→ RECORD EXCERPTS
+--

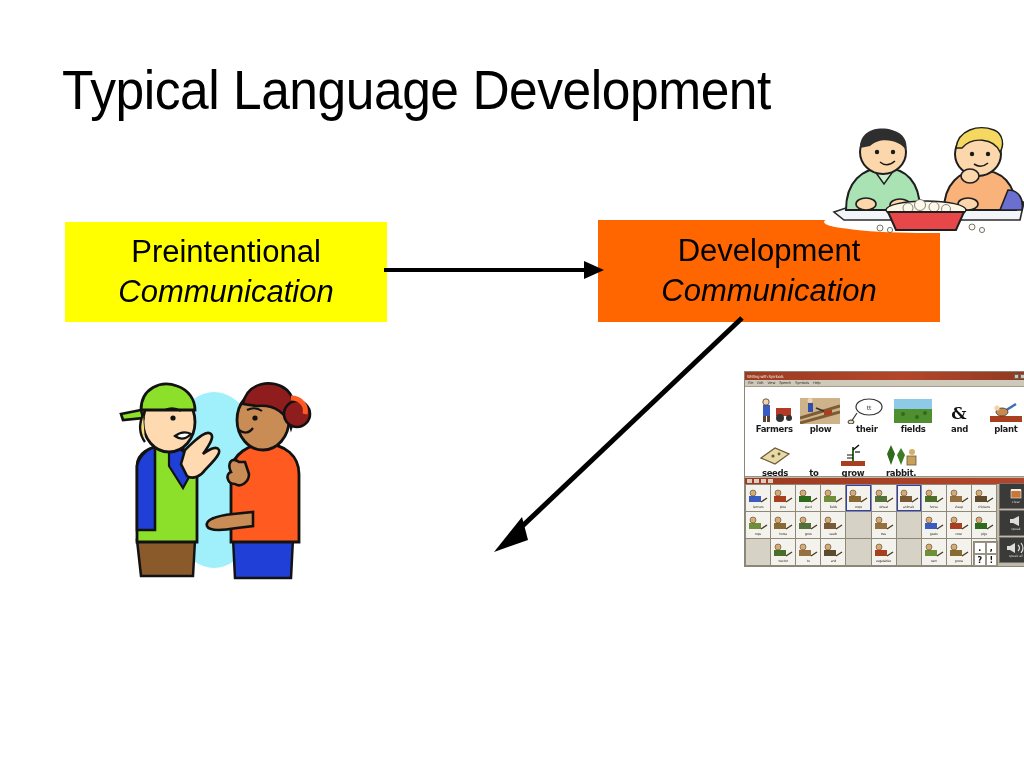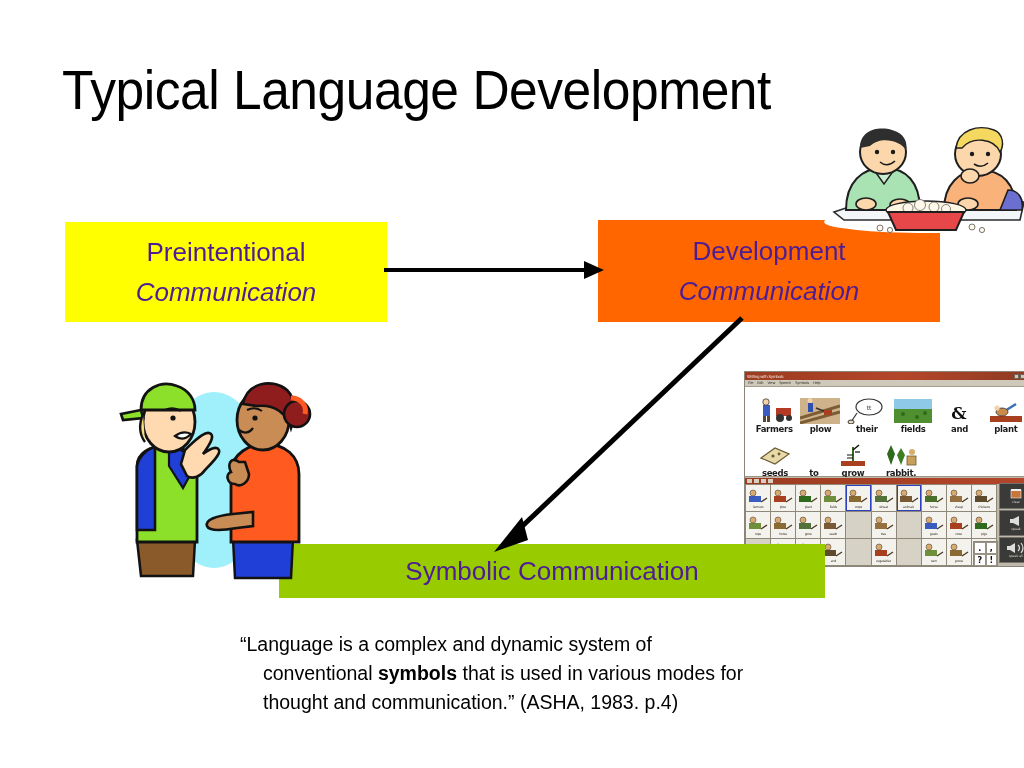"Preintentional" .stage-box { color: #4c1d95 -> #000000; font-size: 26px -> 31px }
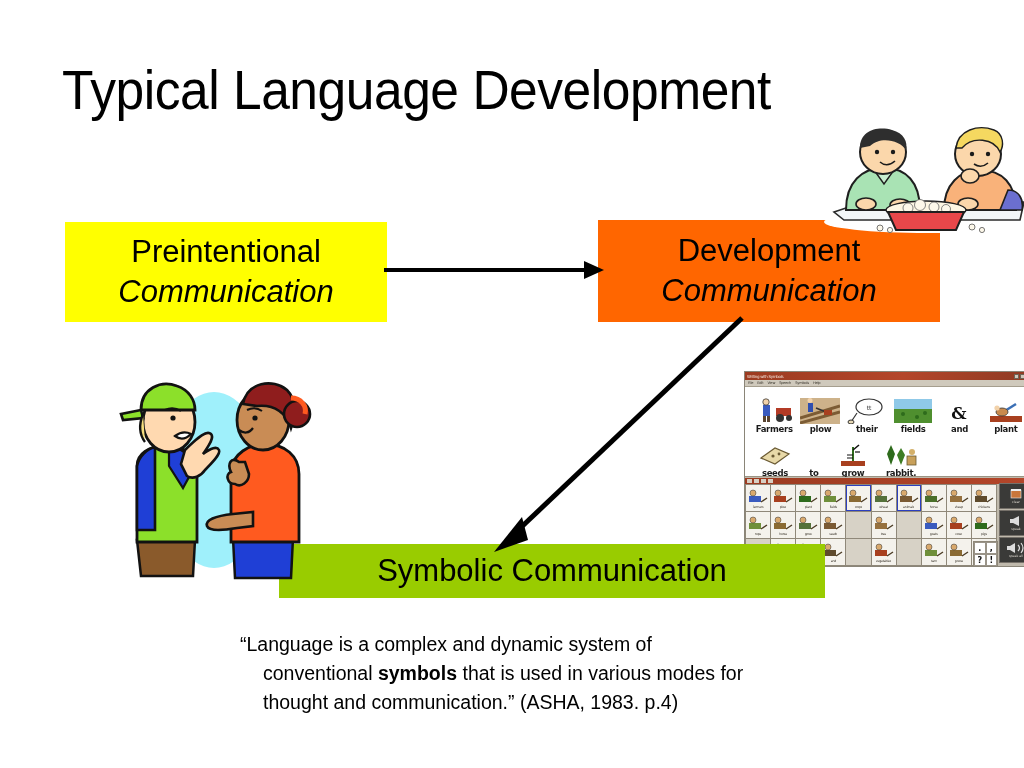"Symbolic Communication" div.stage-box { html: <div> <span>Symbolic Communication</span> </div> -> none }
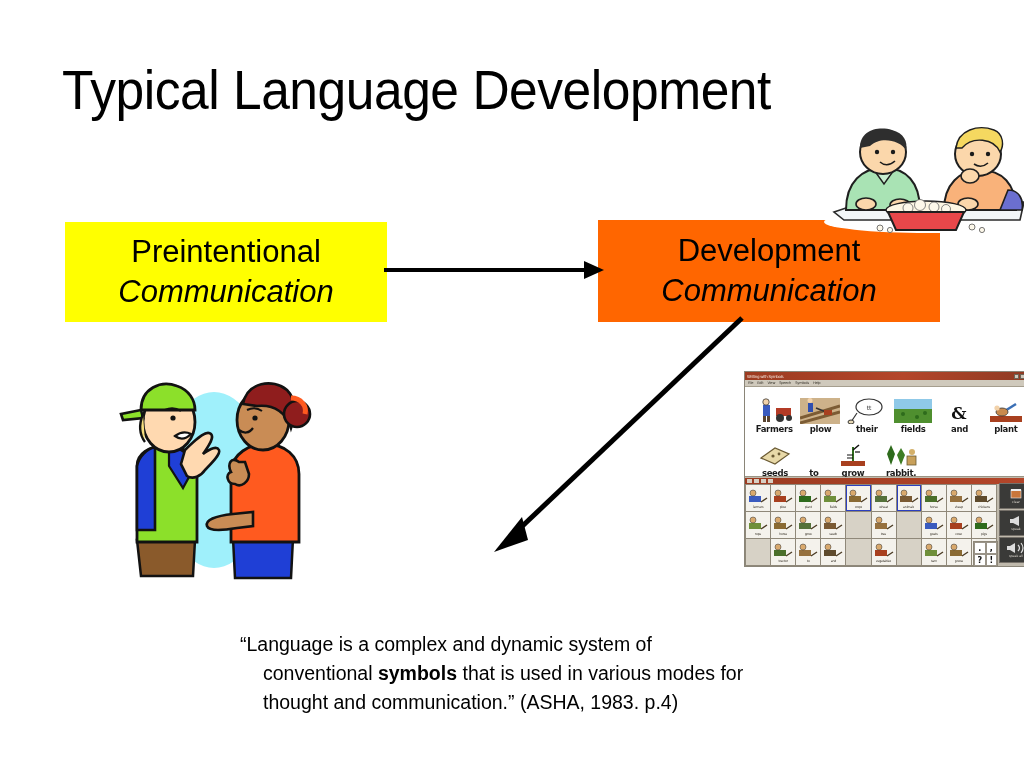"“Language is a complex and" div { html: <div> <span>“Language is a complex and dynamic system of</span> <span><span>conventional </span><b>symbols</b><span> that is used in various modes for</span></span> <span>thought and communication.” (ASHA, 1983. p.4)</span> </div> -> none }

+--

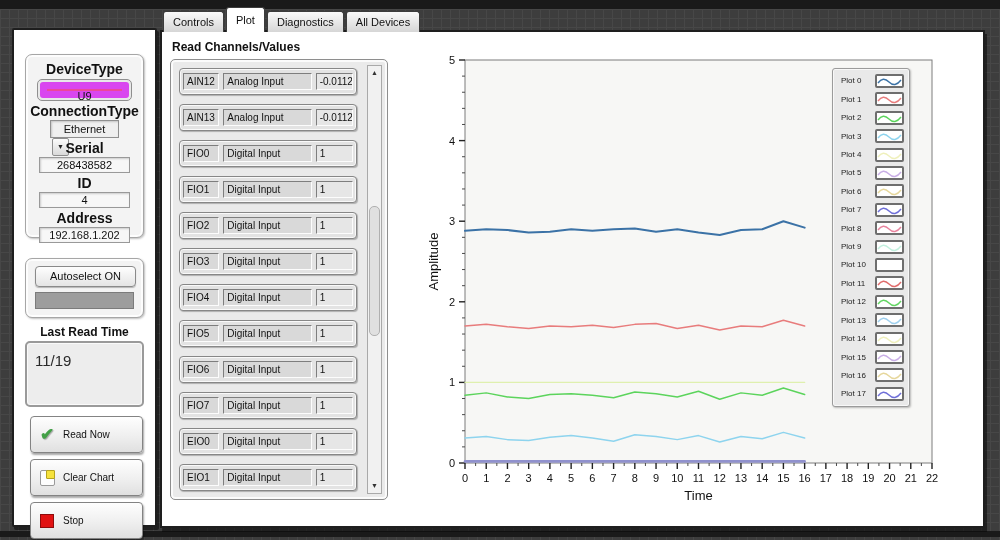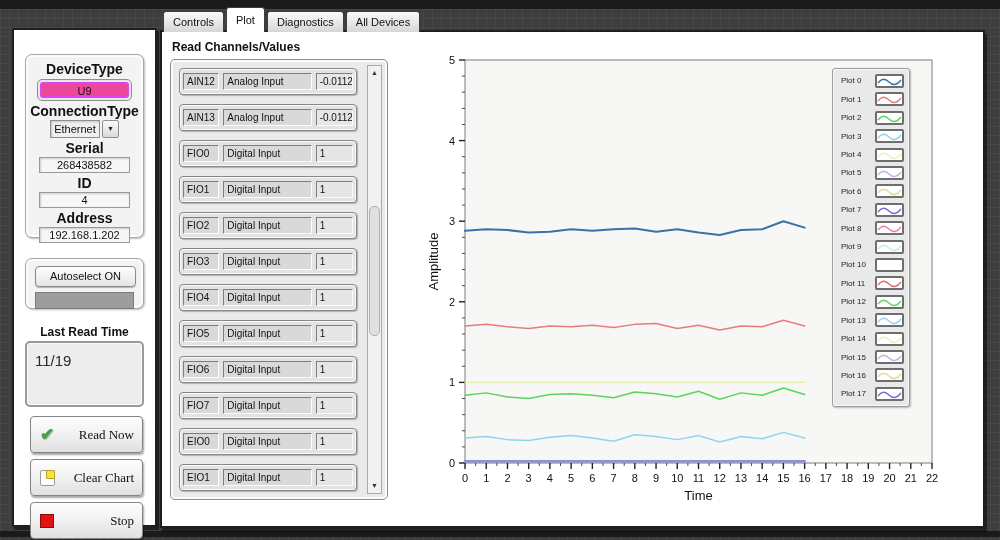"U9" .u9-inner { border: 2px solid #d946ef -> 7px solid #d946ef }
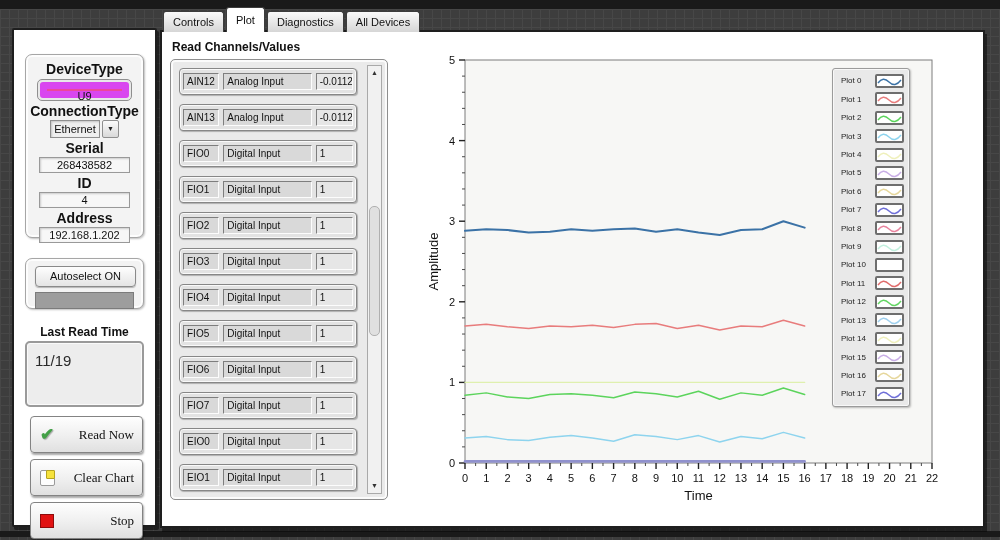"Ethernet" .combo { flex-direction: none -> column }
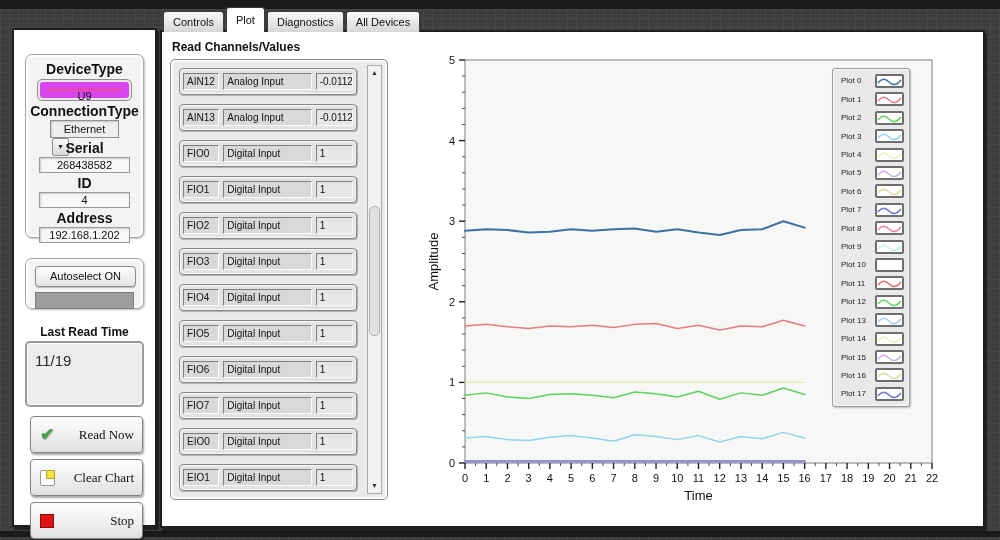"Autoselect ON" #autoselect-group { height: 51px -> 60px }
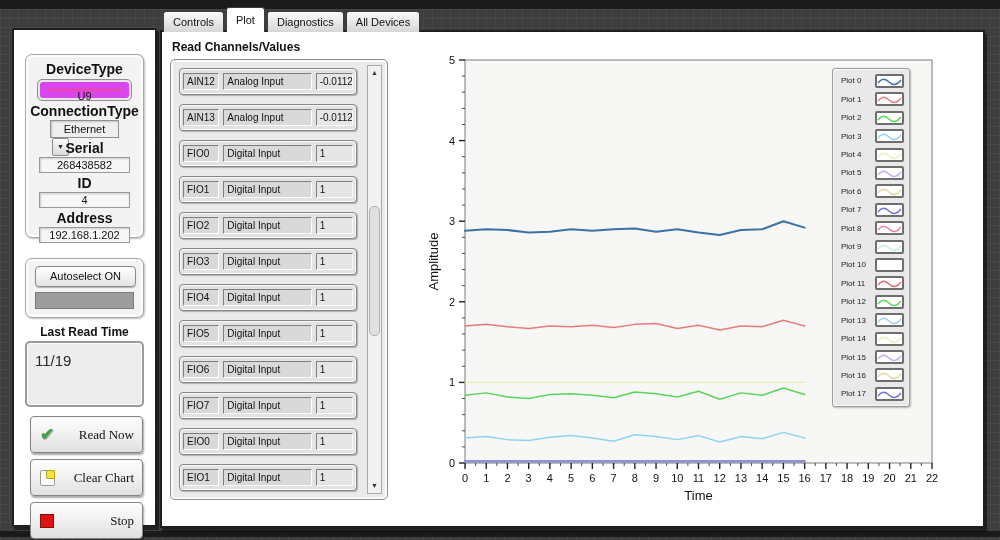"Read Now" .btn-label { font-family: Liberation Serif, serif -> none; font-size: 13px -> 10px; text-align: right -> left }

+--

After locating "color: #4c1d95 ->" and "html: <div> <span>Symbolic" in the records above, return exactly the line holding each one and every line between them; leave out the pictures.

→ WRITTEN SOLUTION
"Preintentional" .stage-box { color: #4c1d95 -> #000000; font-size: 26px -> 31px }
"Symbolic Communication" div.stage-box { html: <div> <span>Symbolic Communication</span> </div> -> none }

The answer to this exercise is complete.